For the records below, please print exactly and only the lines from the one with "padding: 0 20px" down to the one with "border-radius: 4px ->", both ends included, omitting the pictures.

- [Information given]:
◇ ◇ ◇ ◇ ◇ ◇ ◇

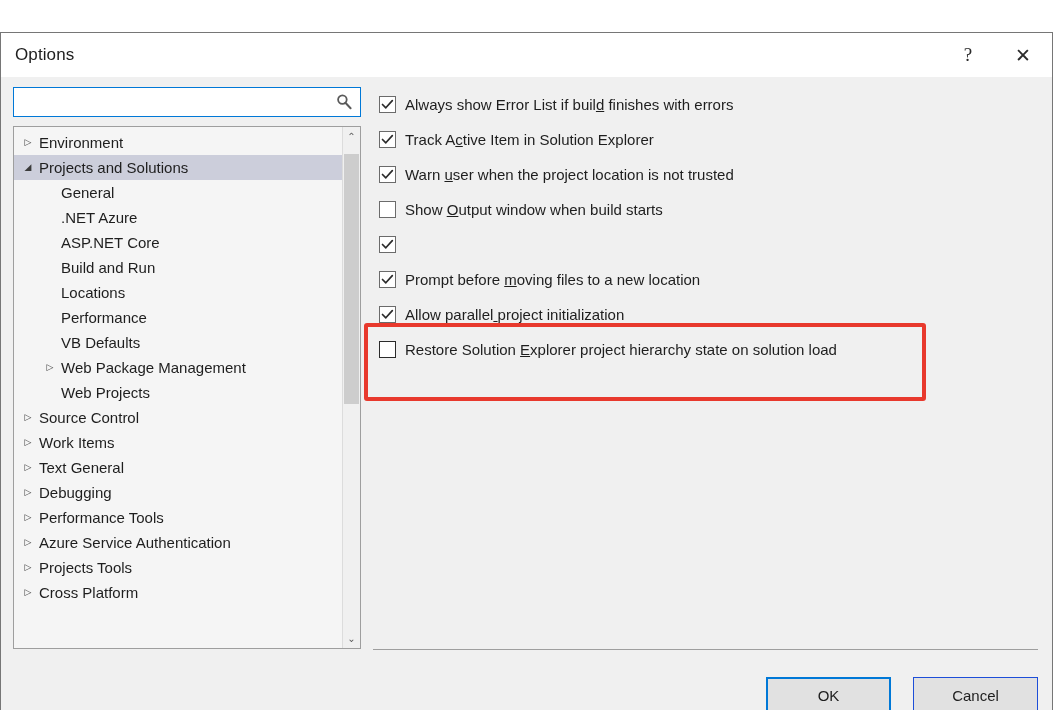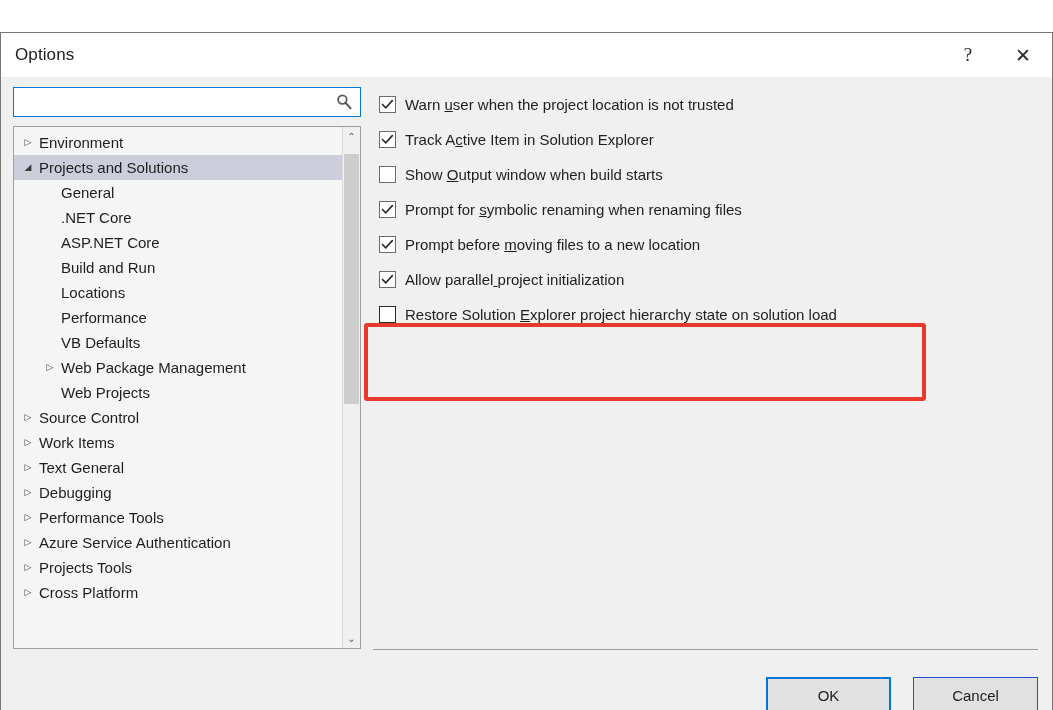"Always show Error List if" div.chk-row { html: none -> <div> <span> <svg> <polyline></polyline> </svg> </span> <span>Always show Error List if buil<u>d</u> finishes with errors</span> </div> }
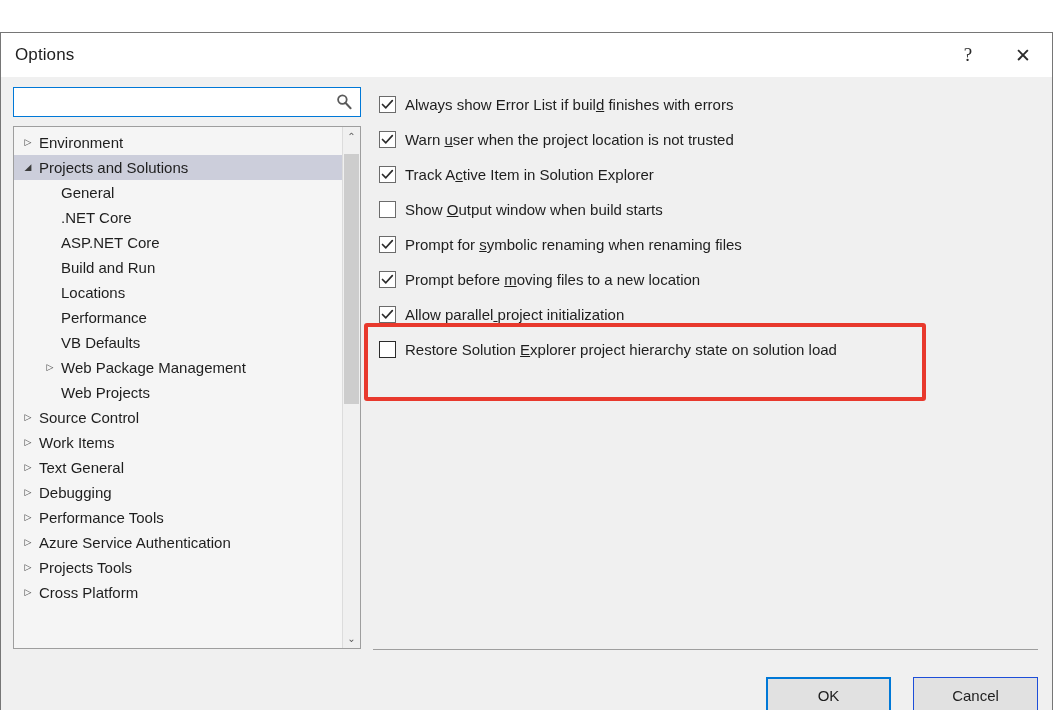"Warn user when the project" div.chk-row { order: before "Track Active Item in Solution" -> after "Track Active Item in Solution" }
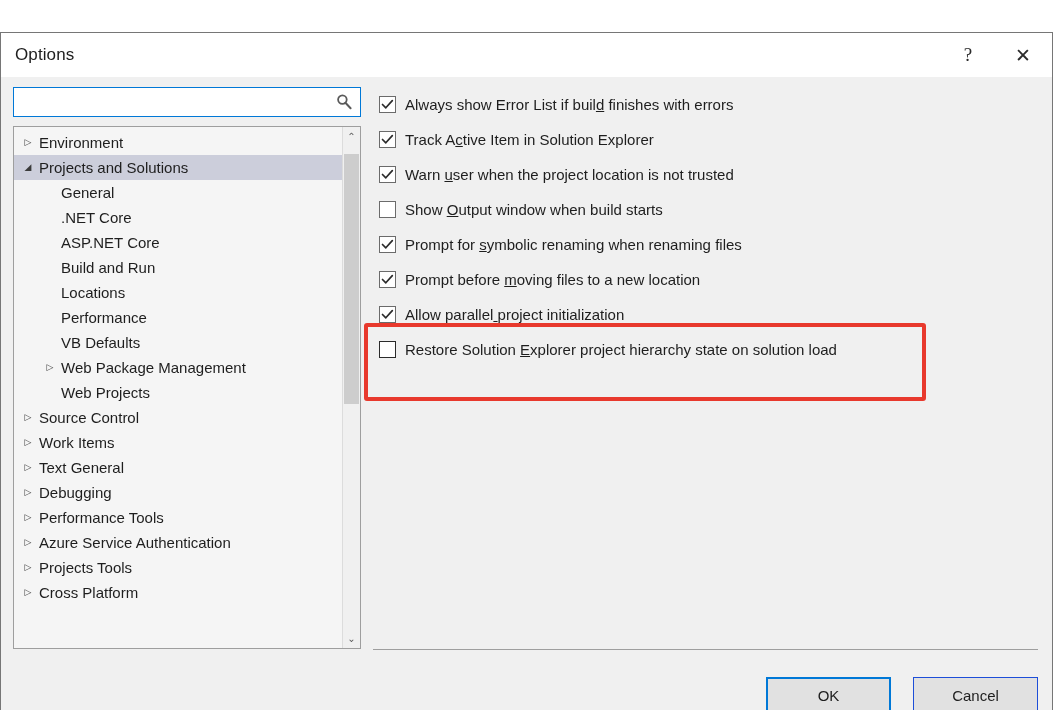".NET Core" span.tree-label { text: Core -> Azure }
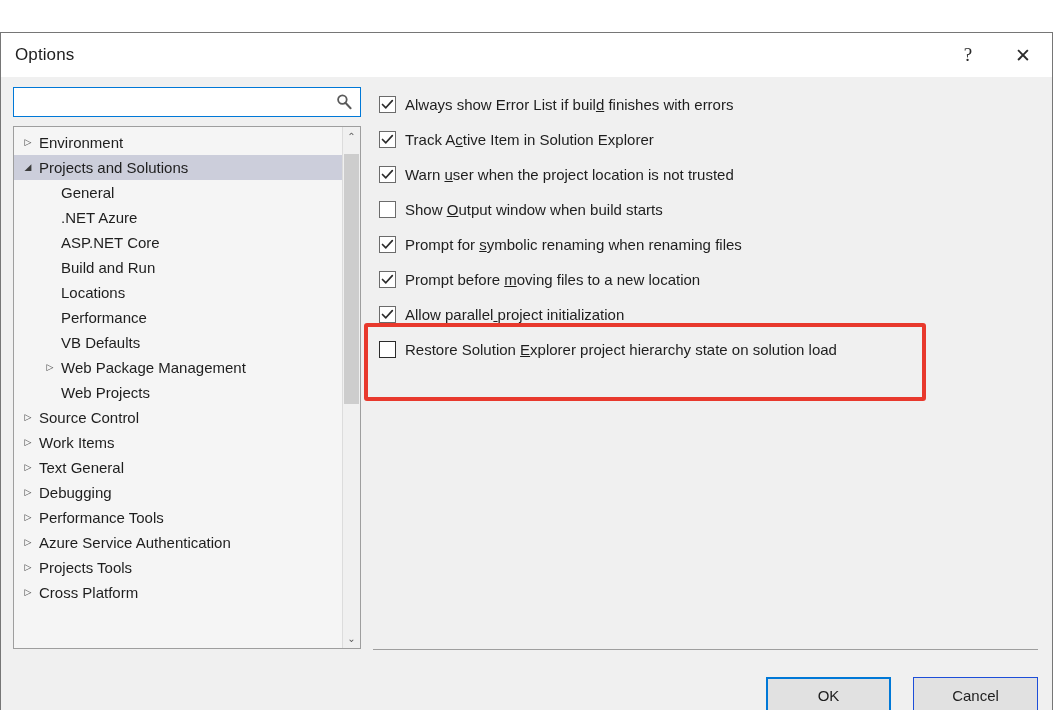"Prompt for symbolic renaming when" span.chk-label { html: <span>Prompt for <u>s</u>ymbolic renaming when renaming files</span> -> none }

◇ ◇ ◇ ◇ ◇ ◇ ◇

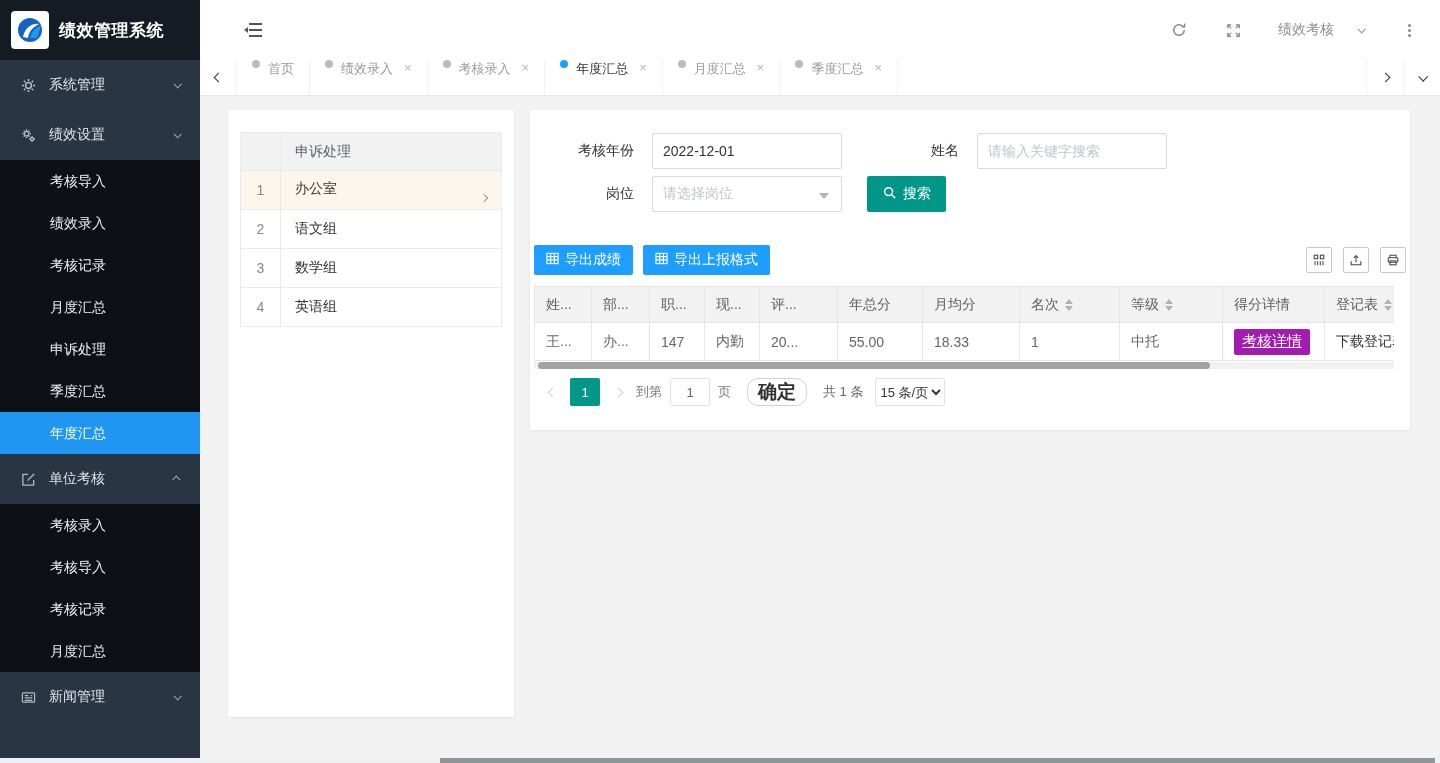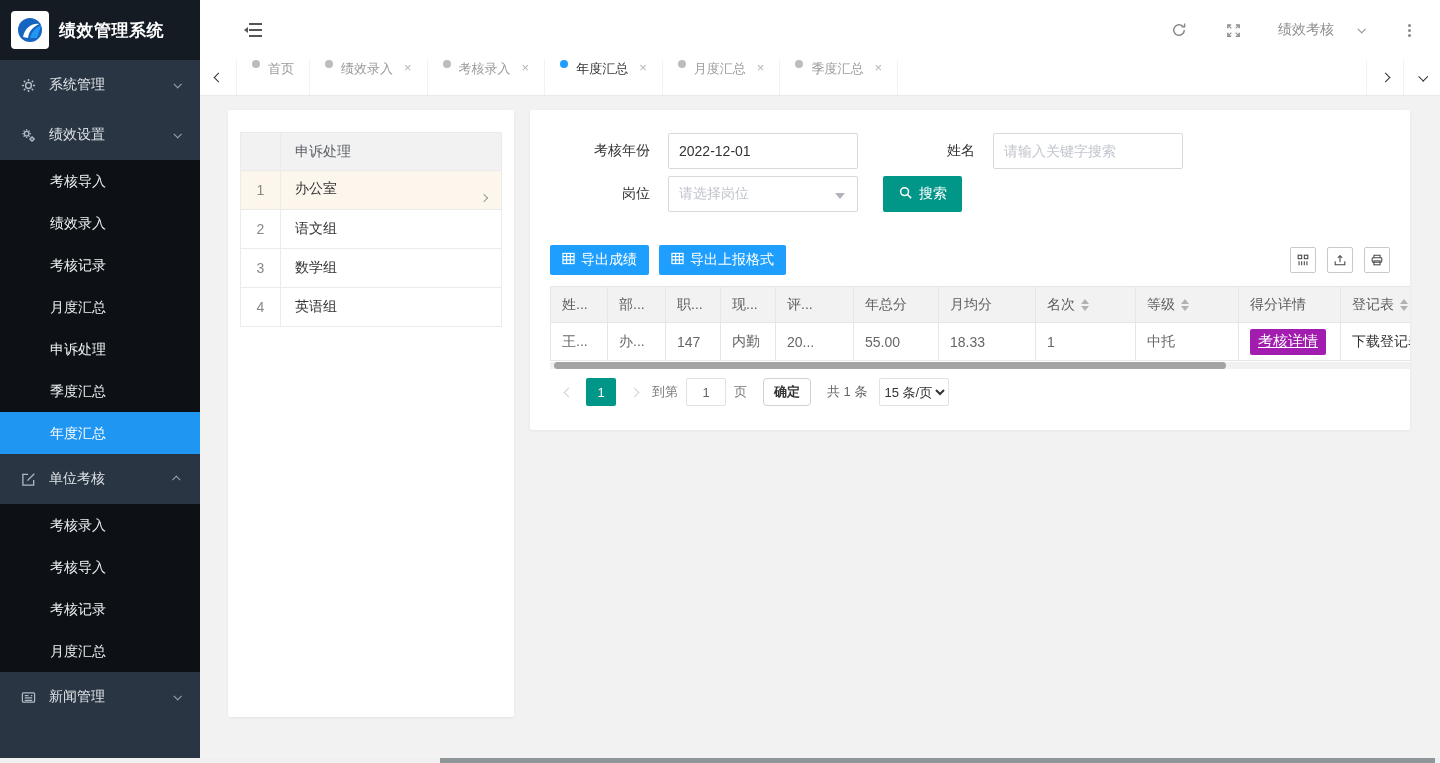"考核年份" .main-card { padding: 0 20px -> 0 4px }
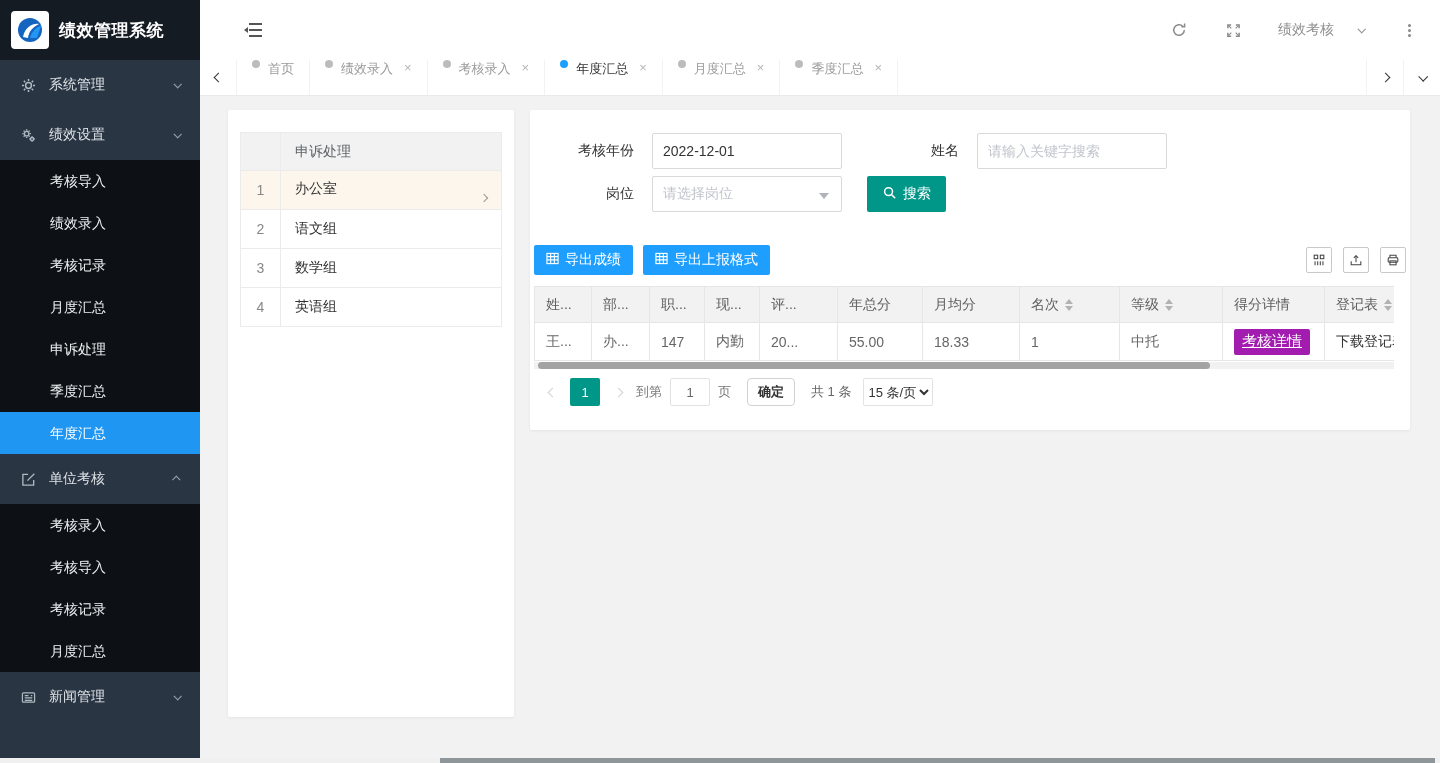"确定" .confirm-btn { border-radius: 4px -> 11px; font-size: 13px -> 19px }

◇ ◇ ◇ ◇ ◇ ◇ ◇

- [Result]:
"考核年份" .main-card { padding: 0 20px -> 0 4px }
"确定" .confirm-btn { border-radius: 4px -> 11px; font-size: 13px -> 19px }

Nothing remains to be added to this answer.